Another gift for our dear American nuclear friend

Another gift for our dear American nuclear friend

During the provincial speech, while promoting the virtues of budget control, Premier Hicks took a short break and announced a $ 20 million donation to ARC Clean Energy.

In the past month, an American company with an office in St. John’s has changed its name from “ARC nuclear” to “ARC clean energy”.

In 2018, when our province donated 5 million to the ARC nuclear, it was a nuclear company.

In a way, by 2021, it would be good for our province to provide 20 million to a clean energy company.

For a very small start, ARC Pure Energy has been remarkably successful in raising money from governments. Six weeks ago, when the US parent company was still called ARC Nuclear, the US government paid $ 26.5 million (C $ 33.6 million) for it.

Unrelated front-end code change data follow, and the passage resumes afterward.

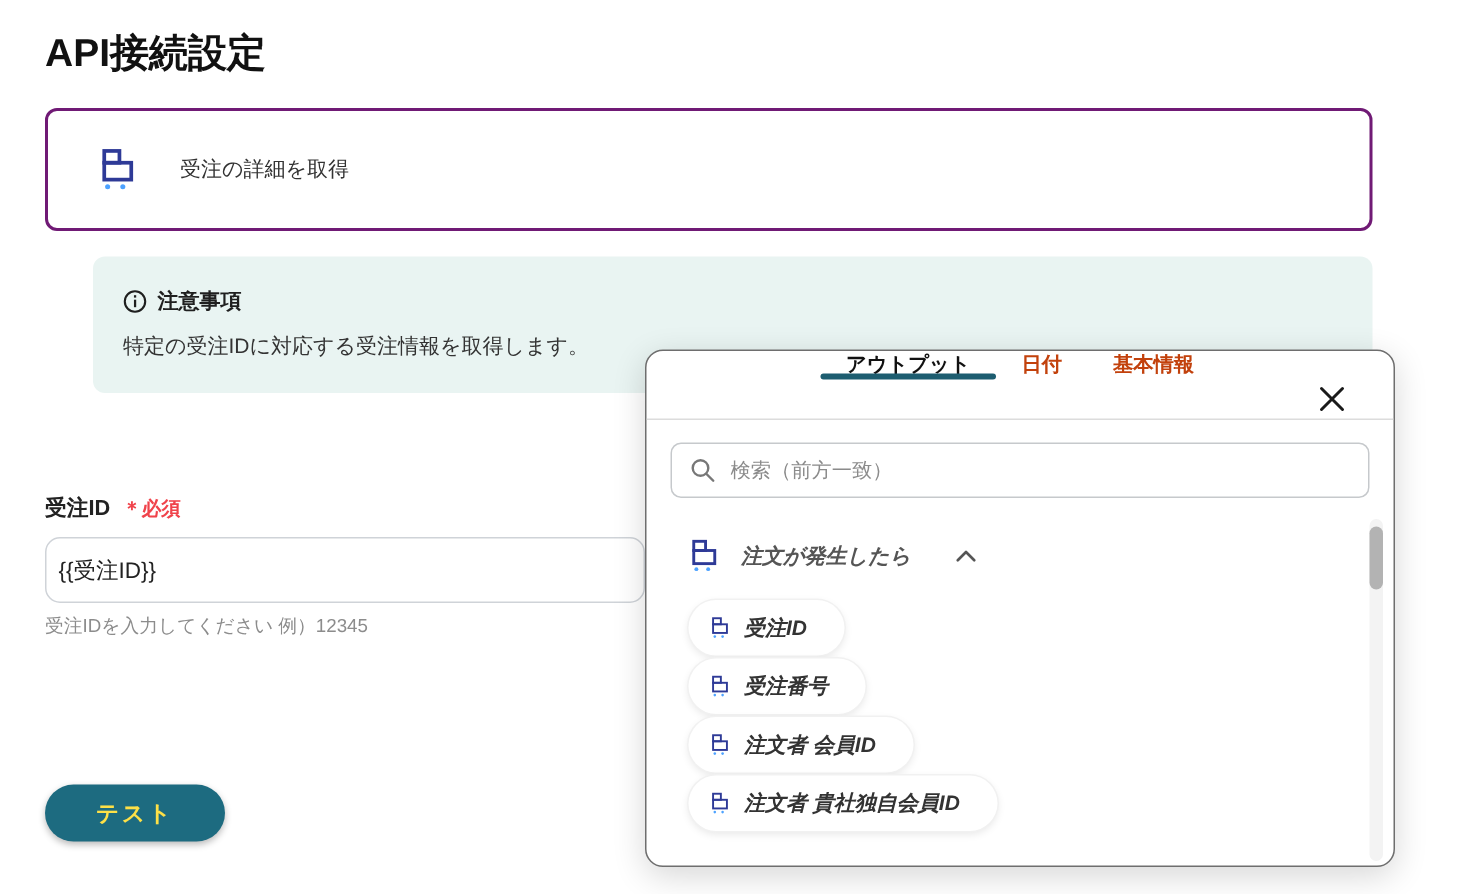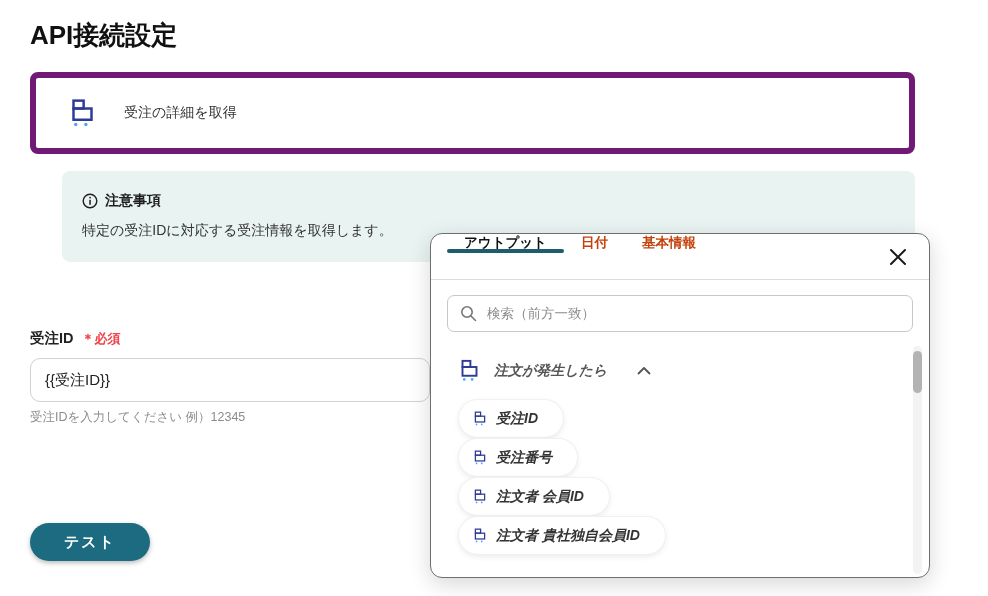"受注の詳細を取得" .action-card { border: 6px solid #701a75 -> 2px solid #701a75 }
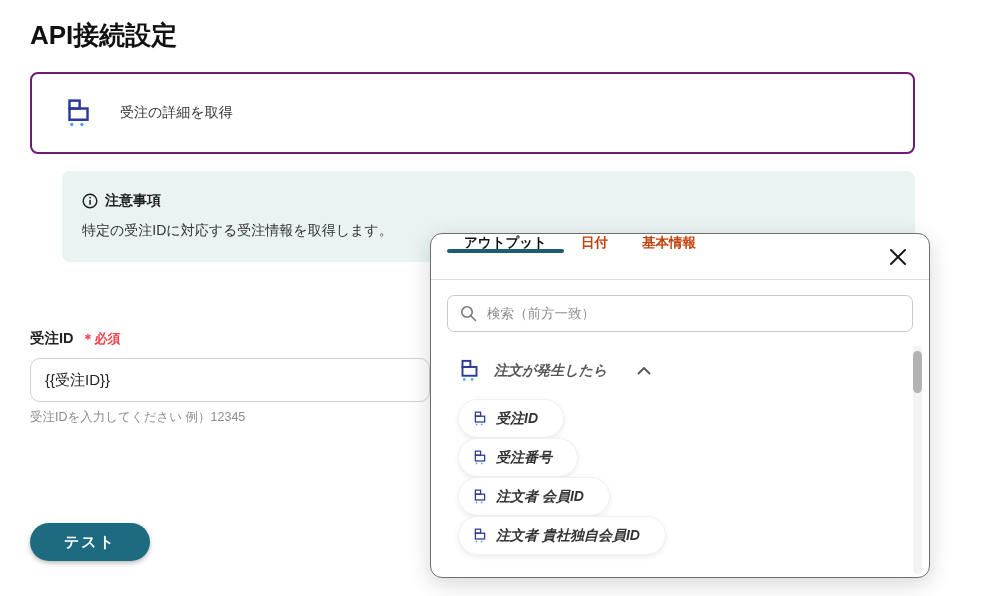"アウトプット" .panel-header { align-items: flex-start -> center; flex-direction: none -> column; padding: 0 16px -> 0 26px }
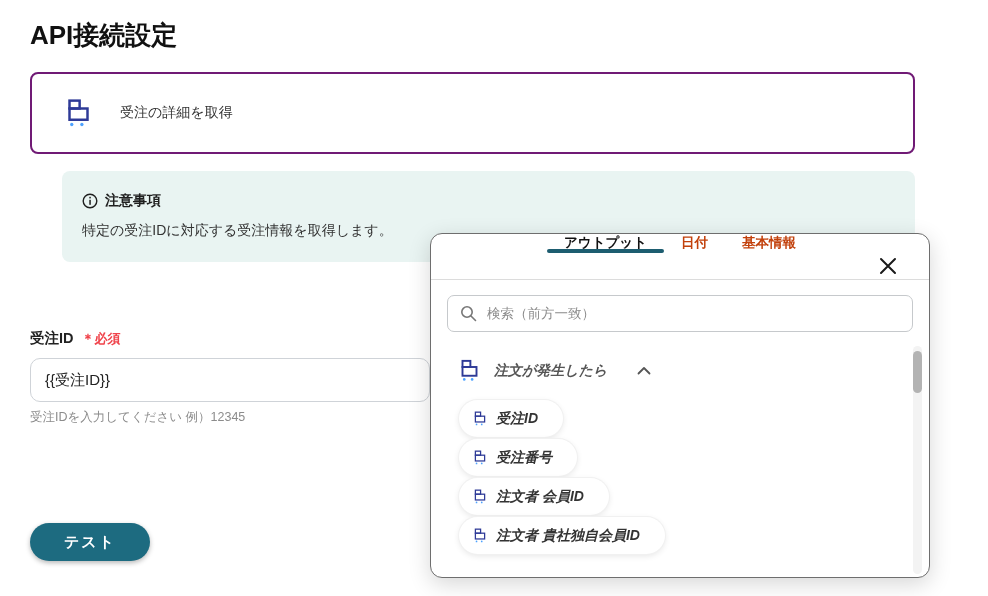"{{受注ID}}" .text-input { padding: 0 14px -> 0 8px }
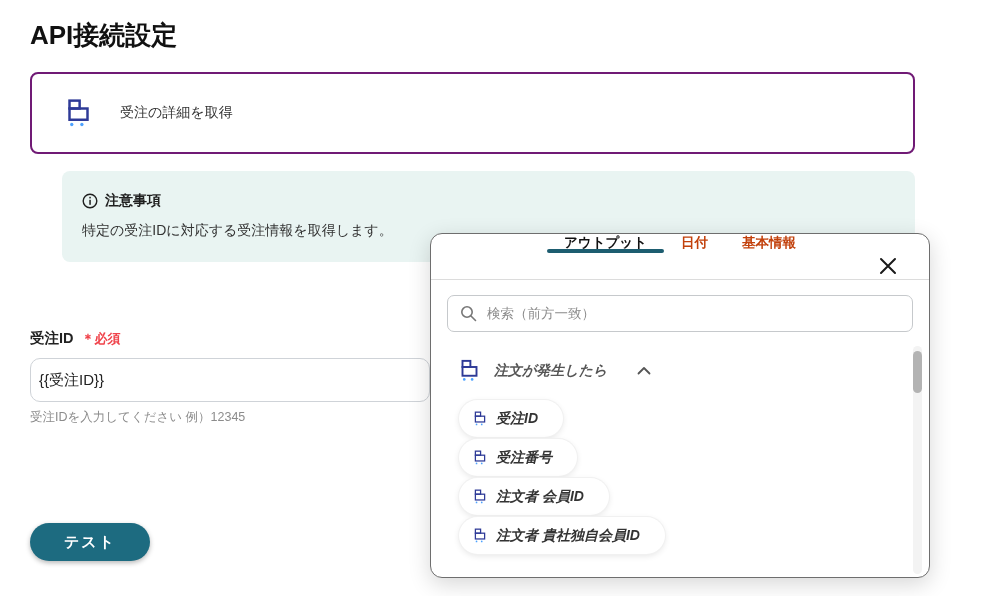"テスト" .test-button { color: #ffffff -> #fde047 }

Today, after the New Brunswick government paid $ 20 million for it, ARC announced it would invest $ 30 million of its own money in the project. They call it “private sector” investment. U.S. taxpayers may call this something else.

The ARC-100 nuclear reactor proposed by ARC is very different from the CANDU nuclear reactor at Labrio. LeBron is powered by natural uranium cut in Canada. In its advertising brochure, the company ARC offers a new type of fuel for its nuclear reactor.

The first enriched uranium. We do not have a uranium enrichment plant in Canada. There is an enrichment plant in the United States.

The proposed second type of fuel, the effluent from light water nuclear reactors, we do not have in Canada either. The United States has light water furnaces and plenty of access, which would be happy to export to Canada.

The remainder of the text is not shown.